The “Beauty Expert” tells you as the dude slaps on the cream,
“We have a model; his name is Ritchie…”
Time laps photography shows the wrinkles practically disappearing, and the Beauty Expert goes gaga,
“We were screaming three minutes, four minutes as the eye-bags disappeared!”
Mind you, he still looks like an old dude, but the wrinkles do almost go away.
What gets my attention from this commercial, is not WOW that crap really works! No, I wonder about two things.
First, what makes someone a “Beauty Expert?”
I mean do you go to school to become a “Beauty Expert?”
I don’t remember a major at my college for “Beauty Expert.” I think it would be a pretty easy curriculum:
“Welcome class to “Beauty Expert” 101. Beauty is in the eye of the beholder. Got that? OK, dismissed, you are all now “Beauty Experts.”

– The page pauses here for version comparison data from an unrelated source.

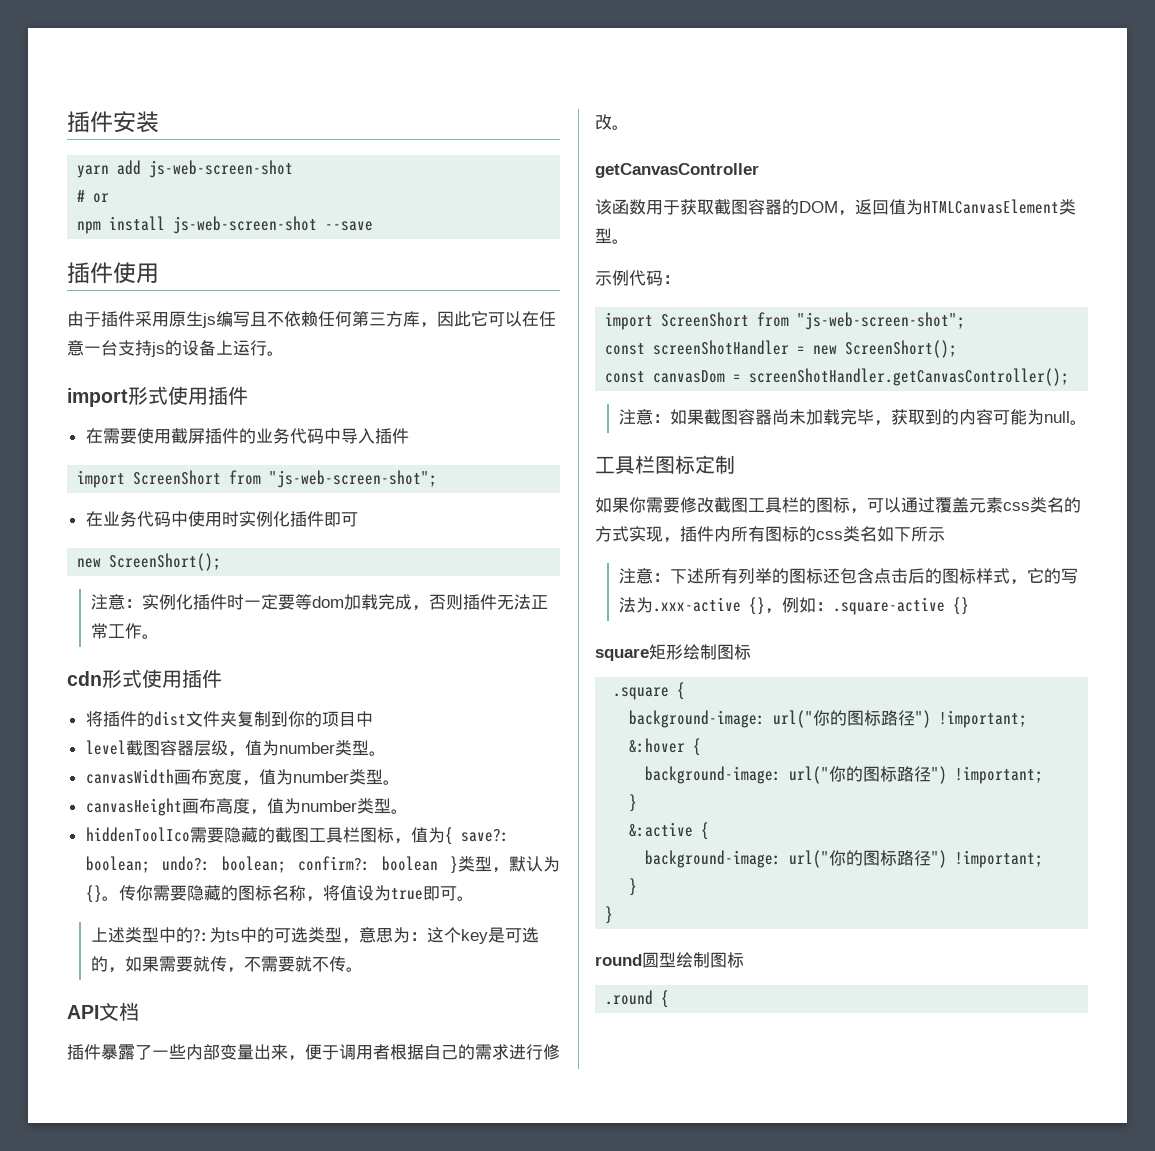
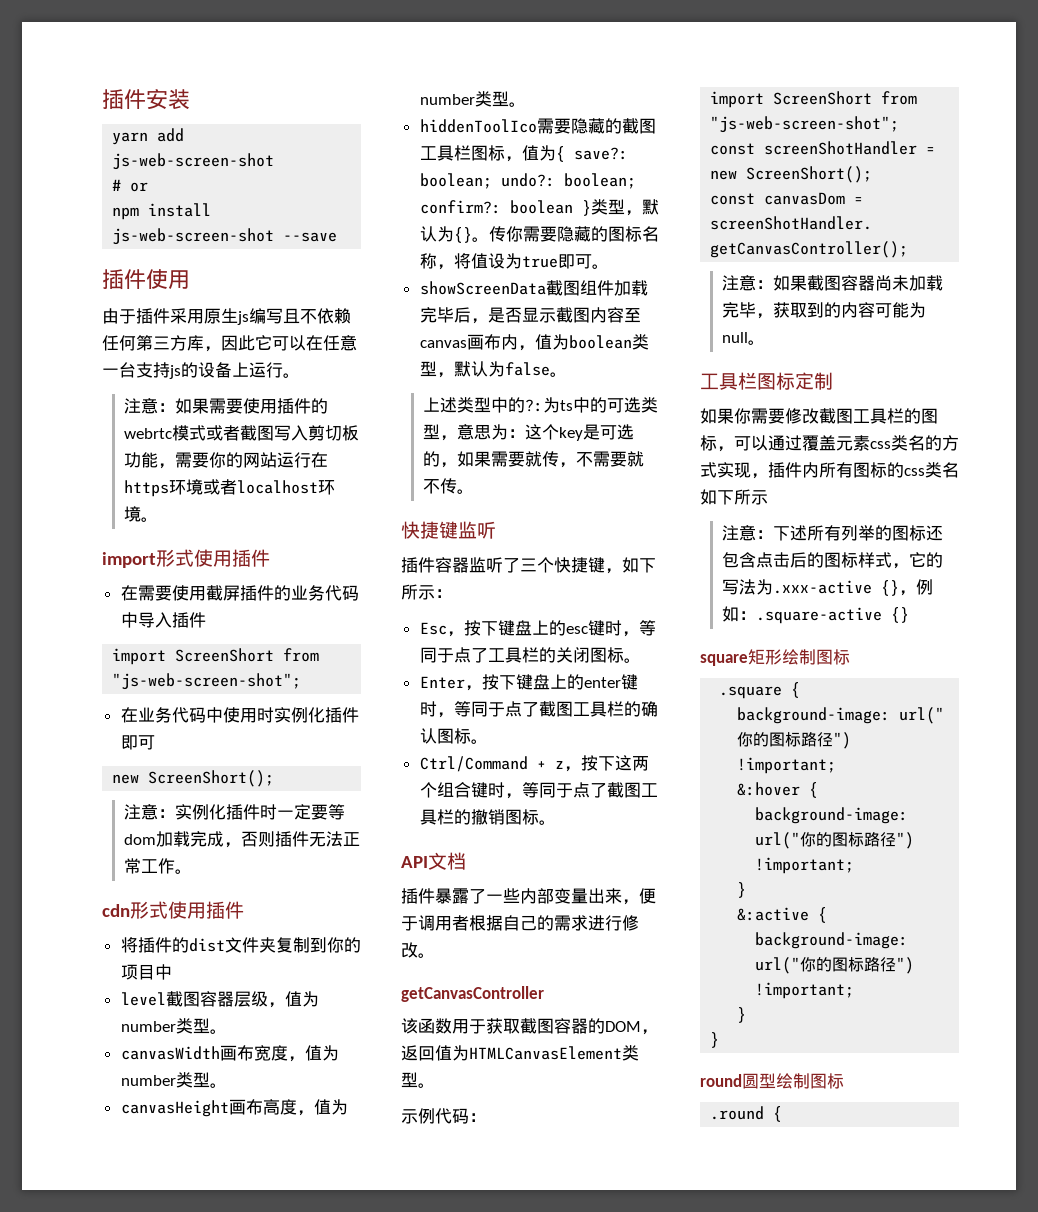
+ 注意：如果需要使用插件的webrtc模式或者截图写入剪切板功能，需要你的网站运行在https环境或者localhost环境。
+ showScreenData截图组件加载完毕后，是否显示截图内容至canvas画布内，值为boolean类型，默认为false。
+ 快捷键监听
+ 插件容器监听了三个快捷键，如下所示：
+ Esc，按下键盘上的esc键时，等同于点了工具栏的关闭图标。
+ Enter，按下键盘上的enter键时，等同于点了截图工具栏的确认图标。
+ Ctrl/Command + z，按下这两个组合键时，等同于点了截图工具栏的撤销图标。

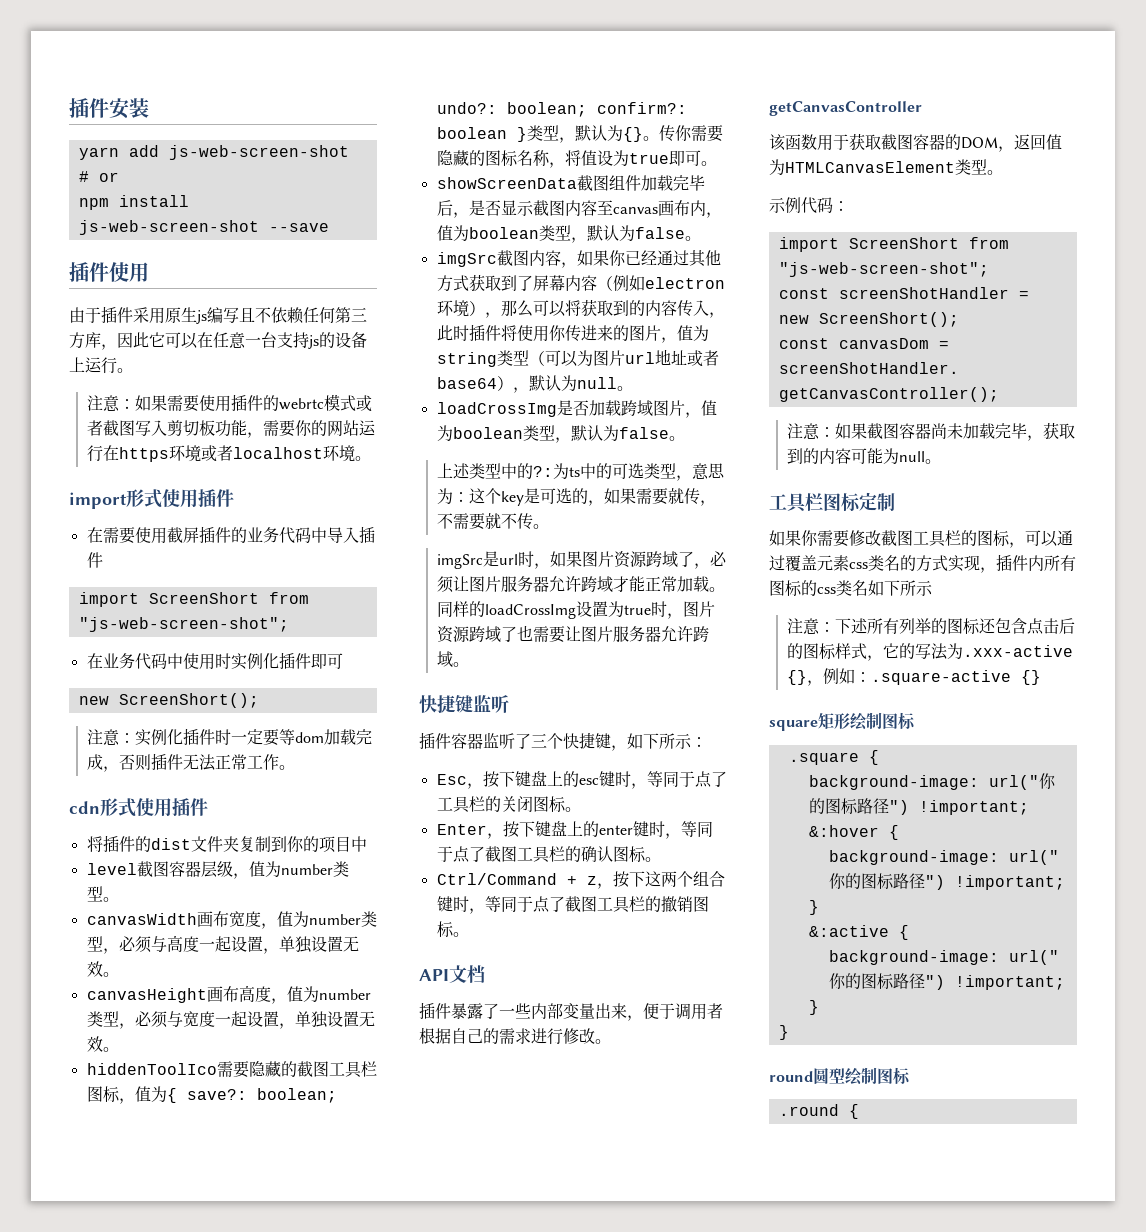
- canvasWidth画布宽度，值为number类型。
+ canvasWidth画布宽度，值为number类型，必须与高度一起设置，单独设置无效。
- canvasHeight画布高度，值为number类型。
+ canvasHeight画布高度，值为number类型，必须与宽度一起设置，单独设置无效。
+ imgSrc截图内容，如果你已经通过其他方式获取到了屏幕内容（例如electron环境），那么可以将获取到的内容传入，此时插件将使用你传进来的图片，值为string类型（可以为图片url地址或者base64），默认为null。
+ loadCrossImg是否加载跨域图片，值为boolean类型，默认为false。
+ imgSrc是url时，如果图片资源跨域了，必须让图片服务器允许跨域才能正常加载。同样的loadCrossImg设置为true时，图片资源跨域了也需要让图片服务器允许跨域。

The second thing that grabs my attention in this infomercial is, are there really professional eye-bag models?
“We have a model; his name is Ritchie…” WTH? How do I get this gig? I have eye-bags that are every bit as baggy as Ritchie’s! How do you become an eye-bag model? Do eye-bag models get paid a lot? How many gigs could there possibly be for an eye-bag model.
Do they have a cattle call for eye-bag modeling jobs?

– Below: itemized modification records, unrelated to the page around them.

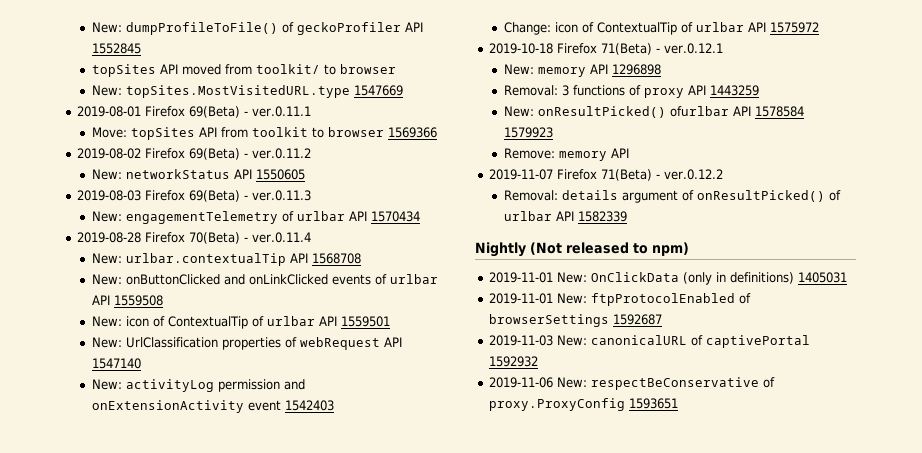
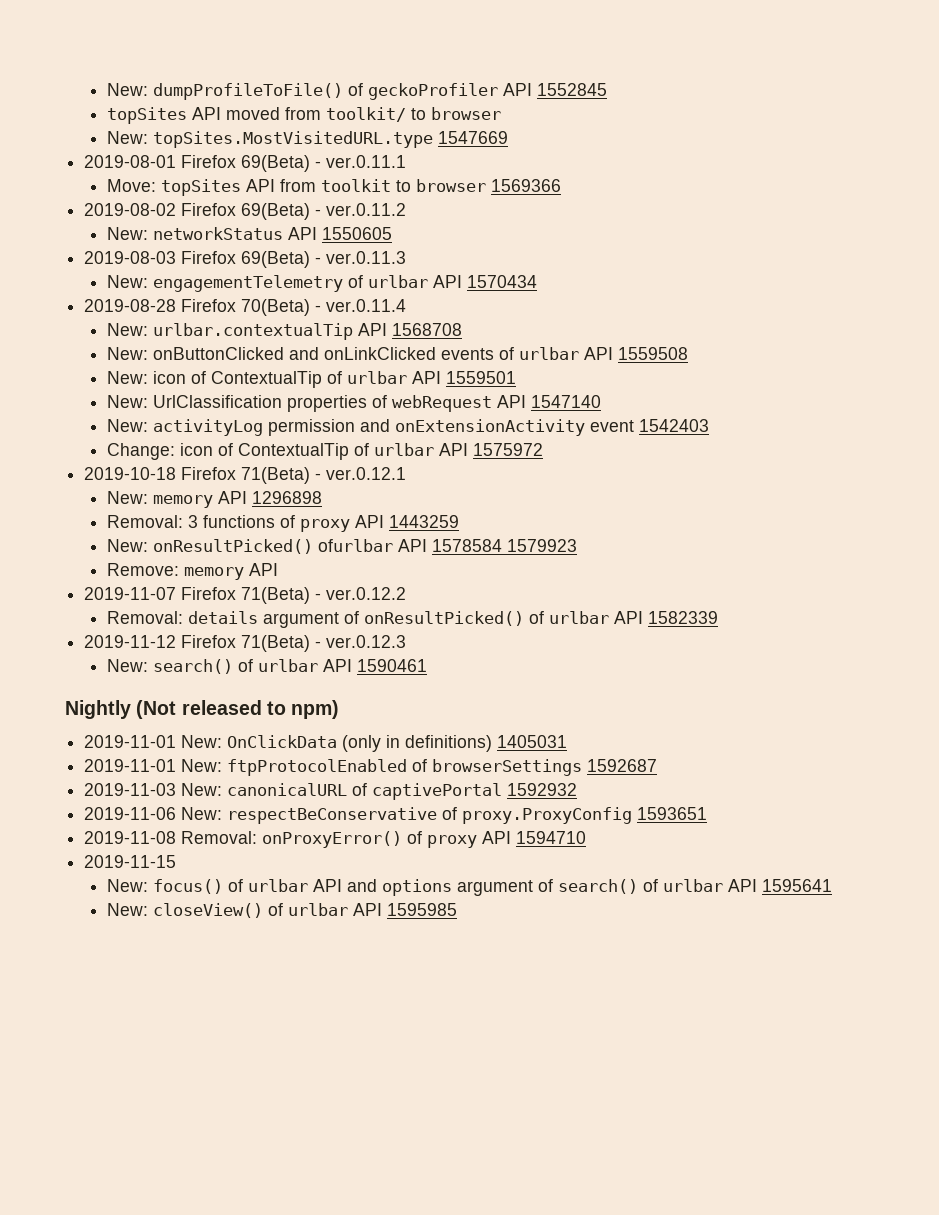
+ 2019-11-12 Firefox 71(Beta) - ver.0.12.3
+ New: search() of urlbar API 1590461
+ 2019-11-08 Removal: onProxyError() of proxy API 1594710
+ 2019-11-15
+ New: focus() of urlbar API and options argument of search() of urlbar API 1595641
+ New: closeView() of urlbar API 1595985

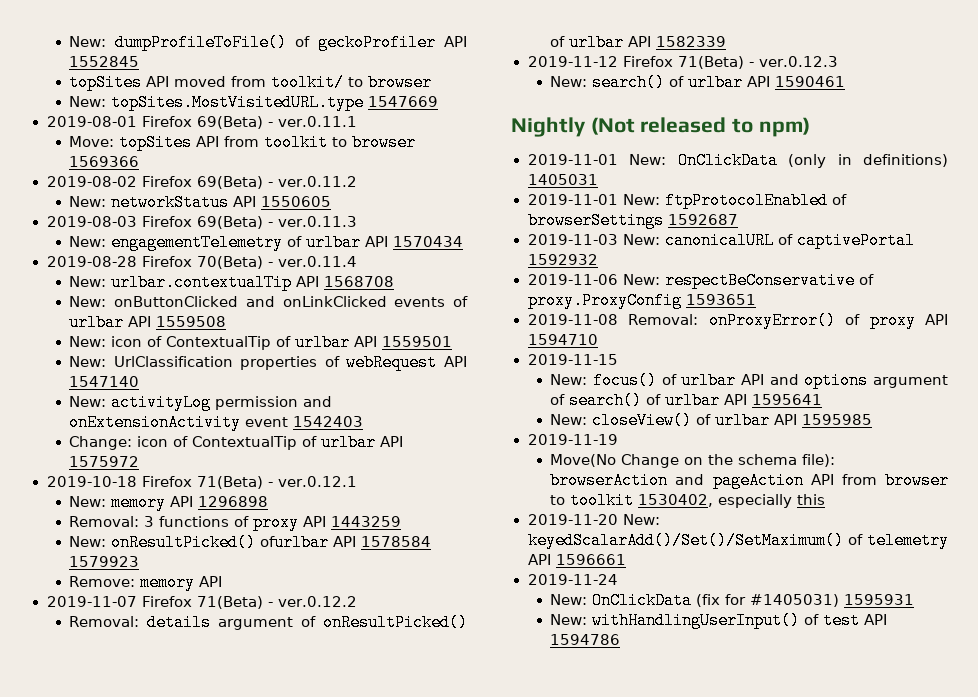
+ 2019-11-19
+ Move(No Change on the schema file): browserAction and pageAction API from browser to toolkit 1530402, especially this
+ 2019-11-20 New: keyedScalarAdd()/Set()/SetMaximum() of telemetry API 1596661
+ 2019-11-24
+ New: OnClickData (fix for #1405031) 1595931
+ New: withHandlingUserInput() of test API 1594786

“You, number three, thank you for coming, but were going to go with Ritchie, he is just the guy to go to for eye-bag parts.”
Damn that Ritchie, other eye-bag models have been waiting years for a call and he beats them out.
I think I will no longer put “Retired” on my income tax form. I think I will become either a Beauty Expert, or an Eye-Bag model.